Blue Shield of California is one of a handful of health plans across the country that are offering members access to hospitals based on levels, or tiers, of payment. The goal is to make clear to patients that some hospitals cost more and to share these costs.

"Hospital costs in Sacramento are two and a half times what they are in Los Angeles," Mr. Bodaken said. He said hospital rates and the number of hospital claims were "the fastest-growing cost" for California health plans.

The University of California Davis Medical Center initially said it would refuse to accept Blue Shield patients when the university found itself on Blue Shield's higher-priced nonpreferred list, which could be seen as a blot on their reputation and might scare some patients away.

Robert Chason, chief executive of the Davis medical center, recalled, "We said you are only looking at cost — you are not looking at quality of care."

Now, he said, "they will begin to take quality into consideration as well as cost," adding, "It's a better way for patients as well as hospitals."

Blue Shield said its preferred list included more than 300 hospitals and is growing.

But Cedars-Sinai Medical Center, a nationally known Los Angeles hospital, has not made the list, presumably because it declined to reduce its fees. Rick Jacobs, a senior vice president at Cedars-Sinai, called the tier approach "wrong-headed," adding, "Our No. 1 concern is that the payments may set up barriers for the patients who need care the most."

A number of organizations across the country are working on systems for measuring and eventually giving consumers a way to pay for quality in hospitals. They include the Niagara Health Quality Coalition in Buffalo and health care coalitions in Florida and Wisconsin.

Mr. Bodaken at Blue Shield of California said his approach was not intended to punish members who follow their doctors to a more expensive hospital. He said people in traditional H.M.O.'s and managed-care networks pay much more if they use out-of-network hospitals than the additional $200 or 10 percent.
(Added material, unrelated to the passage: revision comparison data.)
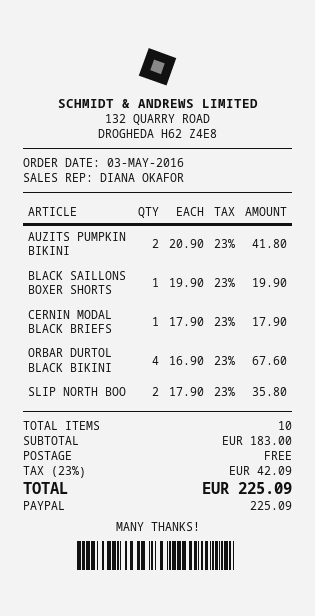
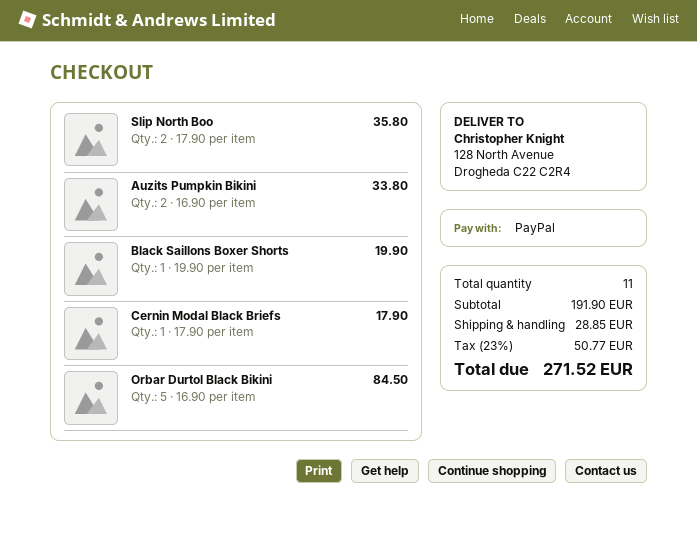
AUZITS PUMPKIN BIKINI: 2 x 20.90 = 41.80 -> 2 x 16.90 = 33.80
ORBAR DURTOL BLACK BIKINI: 4 x 16.90 = 67.60 -> 5 x 16.90 = 84.50
total quantity: 10 -> 11
subtotal: 183.00 -> 191.90
shipping: 0.00 -> 28.85
tax: 23% = 42.09 -> 23% = 50.77
total: 225.09 -> 271.52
Managed care networks maintain that they are paying for the best hospitals and doctors, often without any way of proving it. Now, health plans and employers are seeking objective measures that hospitals can use as benchmarks in a process that copies the continuous quality improvement approach in manufacturing industries.

The tiered approach is modeled on drug plans in which consumers typically pay a few dollars for low-cost generic drugs, $10 to $20 for brand-name drugs on a preferred list, and $30 to $50 for drugs not on the list.

Other health plans experimenting with hospital tiers, but not with rewards for quality, include PacifiCare Health Systems in California, the Tufts Health Plan, and Blue Cross and Blue Shield of Massachusetts. Among insurers that have said they soon plan to introduce tiered hospital payments for 2003 are Blue Cross and Blue Shield of Florida and Cigna.